Cultural heritage buildings catching up with technology: BIM & knowledge graphs, Digital Twin, Virtual Reality & Mixed Reality, climate modelling.
Knowledge Graph
SINCERE introduces an innovative knowledge representation schema for cultural heritage buildings, leveraging semantic technologies for data integration, enrichment, and retrieval. The SINCERE Knowledge Graph (KG) offers a fine-grained representation of data from diverse sources, including environmental sensors and BIM information. This innovative approach brings a new dimension to data management, offering improved insights and applications through a powerful combination of ontology, semantic enrichment, and structured representation.
After the SINCERE ontology is constructed, we will develop a mapping mechanism that integrates the data into the ontology. The data will also be enriched with information from the semantic web as Knowledge Graphs like DBpedia, ConceptNet and BabelNet can offer important supplementary information about cultural heritage buildings and sites.
Heritage Digital Twin (H-DT) Platform
SINCERE develops a 7D Digital Twin platform (i.e. space, time-dependencies, cost analysis, sustainability and energy consumption, facility management dimensions) for real-time monitoring and interaction with cultural heritage (CH) buildings.
The SINCERE H-DT platform provides a more accurate and comprehensive understanding of the conditions of cultural heritage sites. It is based on Building Information Modelling (BIM) static information and integrates real-time feeds from Internet of Things (IoT) devices, smart materials, environmental and operational data or other information from the Building Management System (BMS).
In addition to helping predict and prevent damage, the H-DT will also be used as a Decision Support System (DSS) tool to plan and propose maintenance and restoration work throughout the building's life cycle. By visualising the building in a digital model, its condition and the predictions provided, the conservators and other professionals will have the ability to identify areas that need attention more easily and plan the most effective and efficient course of action.
XR Application
A Virtual Reality application can visualize the full potentials of the SINCERE 7D H-DT platform and facilitate the Built Cultural Heritage (BCH) management throughout the entire life cycle, including live data from IoT, DSS, BIM and 3D models.

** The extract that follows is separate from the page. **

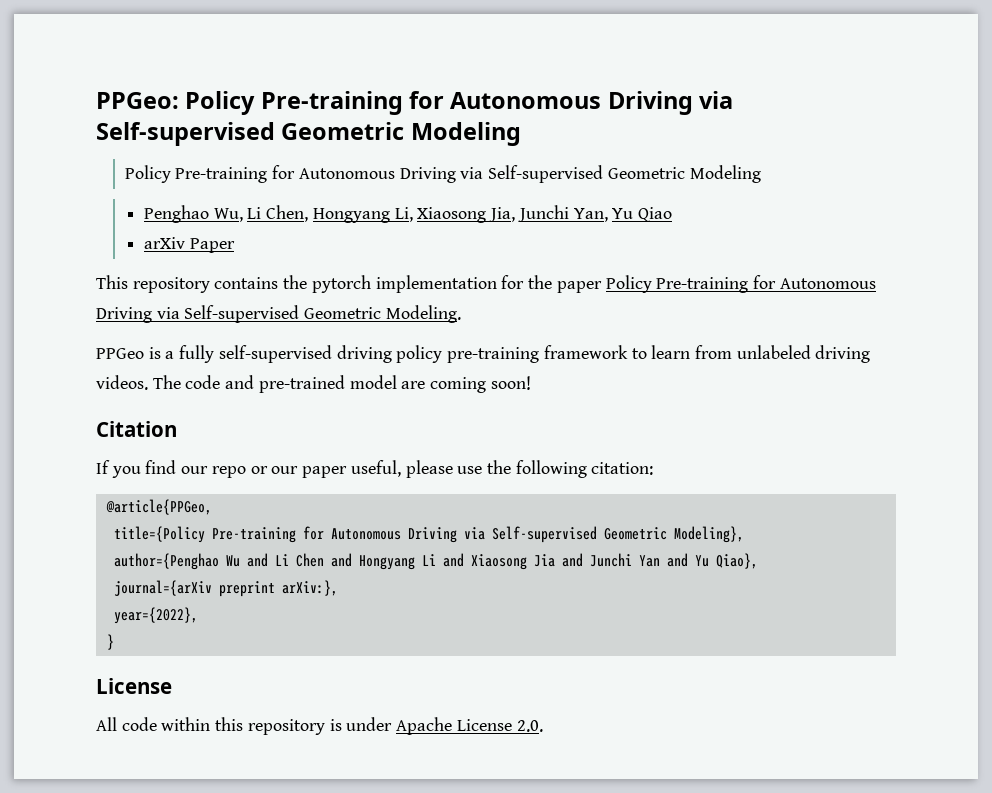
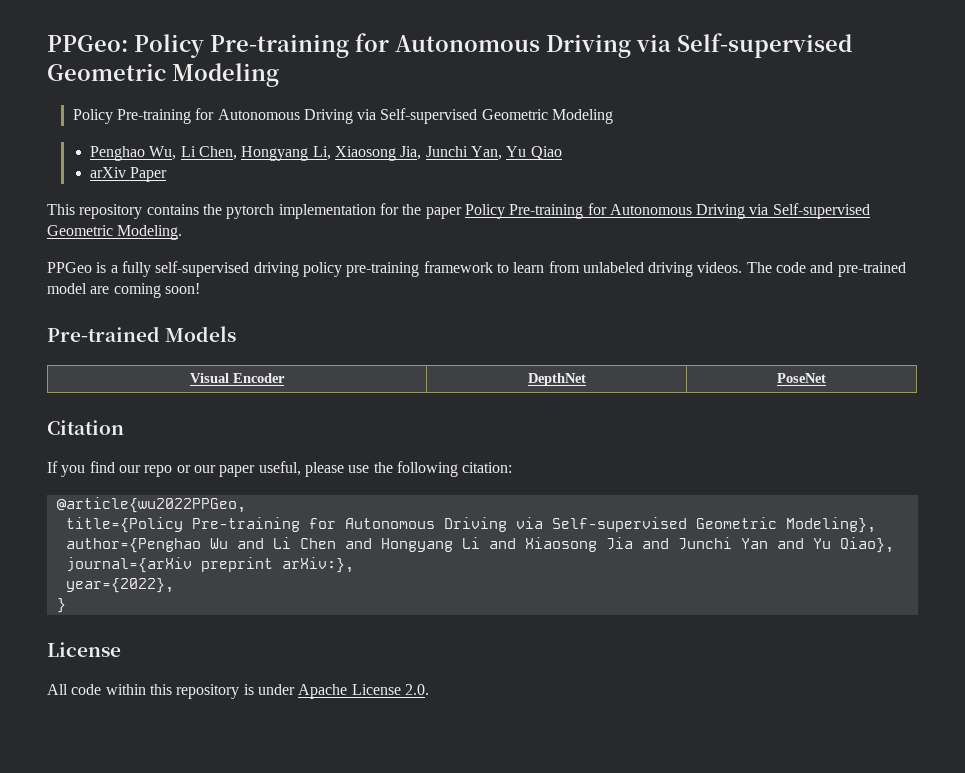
(531, 383) none -> [47,326,237,342] [190,373,285,383] [527,373,586,386] [777,373,826,383] // Pre-trained Models // Visual Encoder | DepthNet | PoseNet
[105,499,212,515] @article{PPGeo, -> [56,497,246,513] @article{wu2022PPGeo,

The SINCERE VR app will display also live data from IoT, DSS, BIM and 3D models (point clouds, or 3D meshes in open standards) which will be homogenised in the H-DT Visualization of Industry Foundation Classes (IFC) files. It will also enable the professional users to go into a common VR scenario simultaneously and interact with the environment.
Climate Modelling
Within the SINCERE project high-resolution climate projections at CH site level from the CMIP6 SSP scenarios will be used. A statistical downscaling approach based on ML/AI models with bias correction to reduce uncertainties and provide enhanced capabilities for extreme events scenarios will be implemented to generate reliable and trustworthy climate models and pertinent scenarios.
A novel element of SINCERE is that it will address compound climate events to Cultural Heritage (CH) making a quantum leap forward in precisely capturing the multi-variate climate factors that impact the site degradation. The climate impacts on the CH site will be determined through an elaborate approach that will start from an extensive bibliometric review leading to the determination, by the SINCERE stakeholders, of the selection of suitable CH degradation modes for the selected sites. The selected impact models will be further validated and quantified using data from historical observations and IoT sensors, which will be used to derive customized impact models.

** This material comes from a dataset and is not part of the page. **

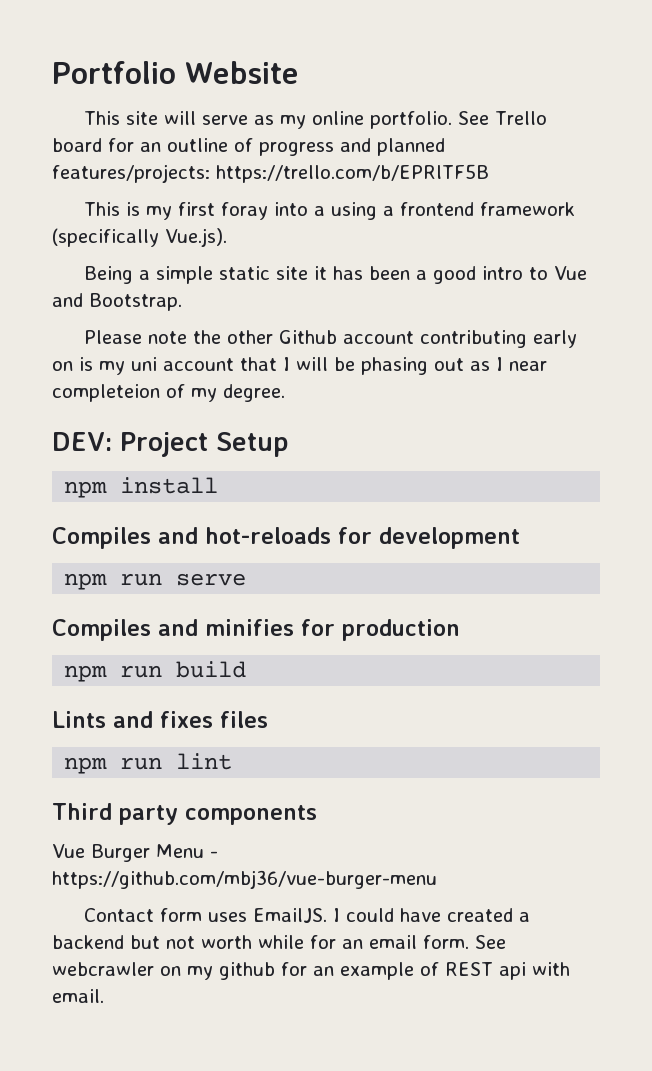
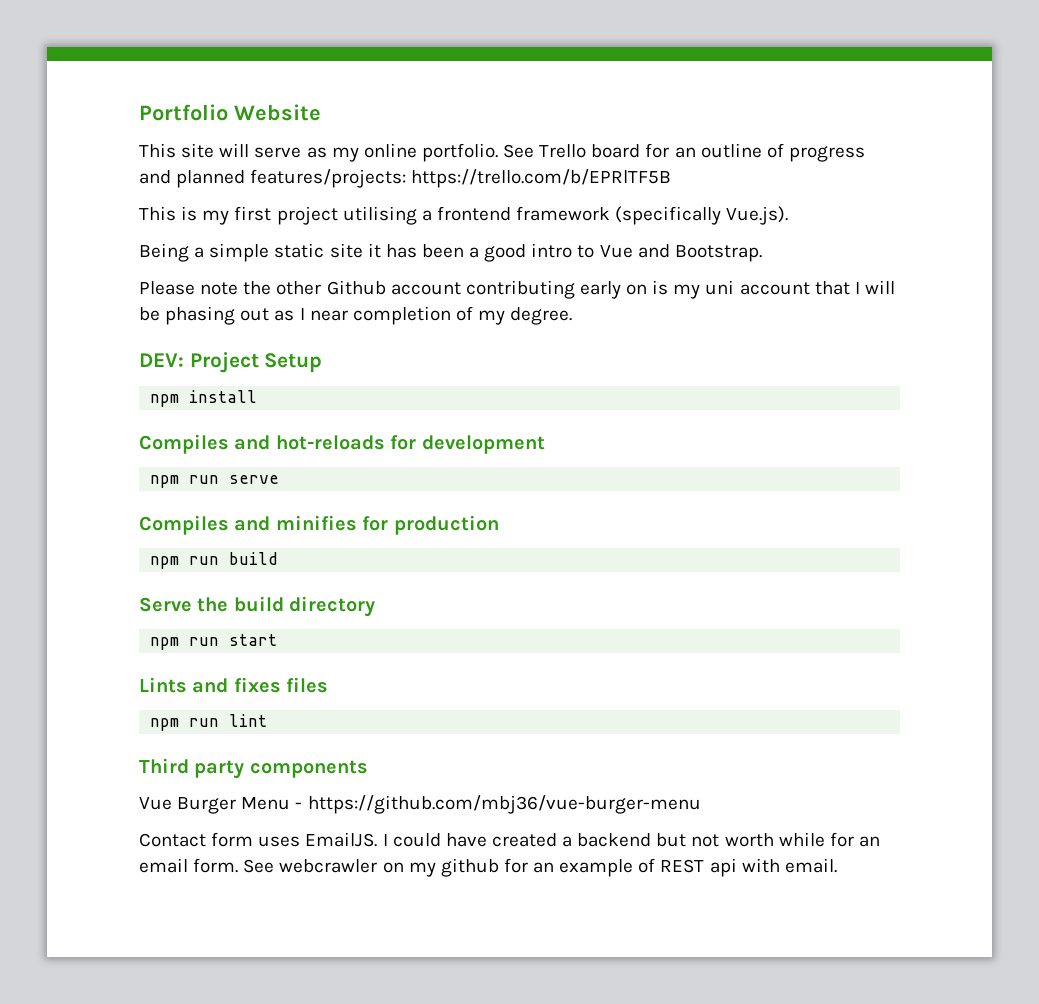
[220,202,377,220] foray into a using -> [276,206,417,225] project utilising
[52,384,160,402] completeion -> [352,306,451,325] completion
(247, 669) none -> [139,596,376,617] [150,634,278,650] // Serve the build directory // npm run start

A novel feature of SINCERE is the introduction of the synergistic climate risk uncertainty in this process, which can be induced from the climate projections and the impact assessment approaches. These climate projections – impact models will be then coupled to determine the projected climate risks in the different future horizons, considering the induced uncertainty, and also be fed into the project’s H-DT for providing early warning signals towards the stakeholders.

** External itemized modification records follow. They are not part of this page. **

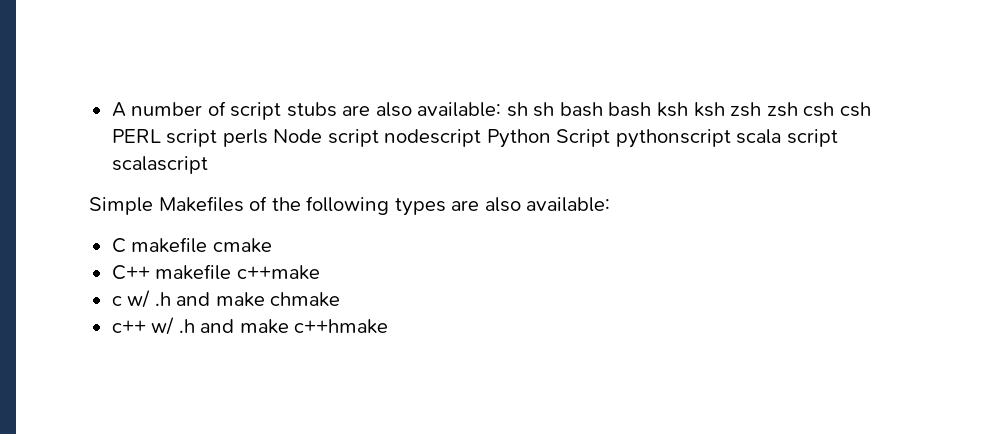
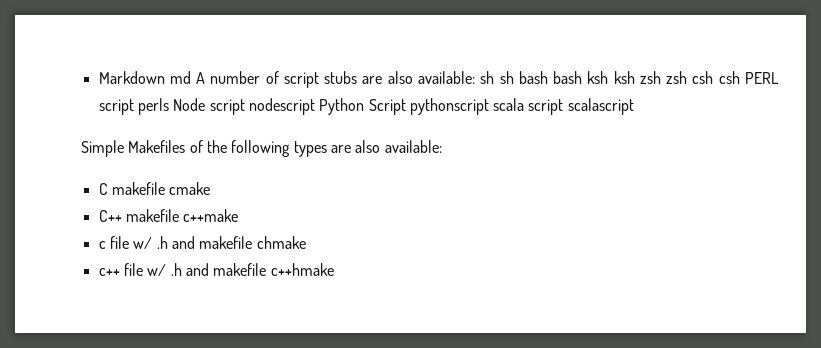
(111, 109) none -> [98,71,191,84] Markdown md
[127,290,265,308] w/ .h and make -> [109,236,253,249] file w/ .h and makefile
[151,317,289,335] w/ .h and make -> [123,263,267,276] file w/ .h and makefile

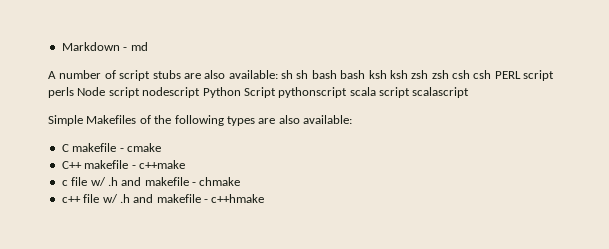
(165, 77) none -> [123,47,128,51] -
(191, 77) none -> (148, 46) //
(165, 188) none -> [119,148,124,152] -
(179, 215) none -> [131,165,136,169] -
(253, 242) none -> [192,182,196,186] -
(267, 269) none -> [204,199,208,203] -

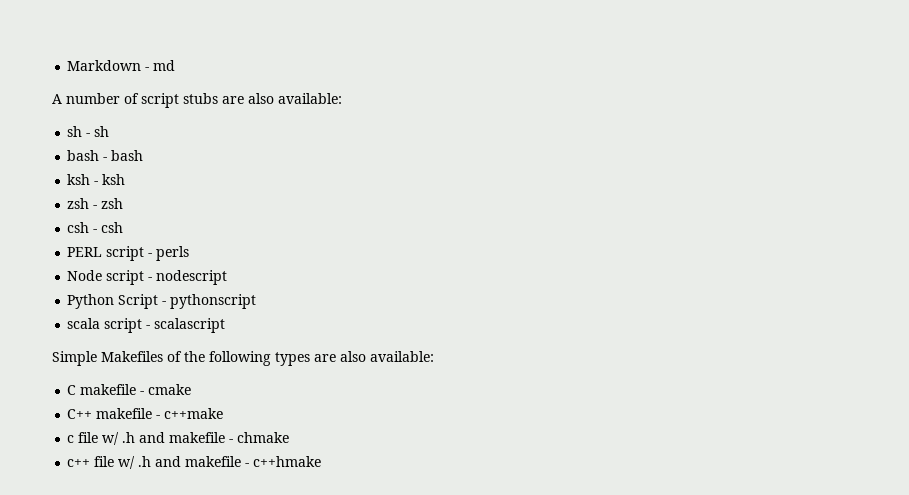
[281,70,492,79] sh sh bash bash ksh ksh zsh zsh csh csh -> [67,126,110,137] [67,150,144,161] [67,174,126,185] [67,198,124,209] [67,222,124,233] // sh - sh // bash - bash // ksh - ksh // zsh - zsh // csh - csh //
(555, 75) none -> [148,253,153,257] -
(74, 92) none -> (190, 253) //
(140, 92) none -> [148,277,153,281] -
(201, 92) none -> (228, 277) //
(276, 92) none -> [162,301,167,305] -
(348, 92) none -> (257, 301) //
(410, 92) none -> [146,325,151,329] -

A Short Introduction to Climate Models - CMIP & CMIP6
by World Climate Research Programme.
Design Tools
Multiphysics and multiscale computer-modelling of cementitious composites is an advanced approach to optimize the performance and sustainability of concrete structures. In SINCERE, advanced computer models will be developed to predict and understand the thermal, hygric and mechanical performance of the repair composites developed within the project. This will include the prediction of
(i) the thermal behaviour composites with Phase Changing Materials (PCMs), that is, building materials that enhance energy efficiency by storing and releasing heat through the melting and solidifying of embedded substances at specific temperatures, and
(ii) the shrinkage behaviour of low-carbon repair composites. Predictions from these accurate models, together with the results of laboratory experiments, will serve as a base for the definition of fast-running, data-driven predictive tools.
These will enable fast estimation of material performance for a given mix design, hence informing the design of repair interventions.
Cibelli et al. (2024). Multiscale and multiphysics discrete model of self-healing of matrix and interfacial cracks in fibre reinforced cementitious composites: Formulation, implementation and preliminary results. Cement and Concrete Composites, 148.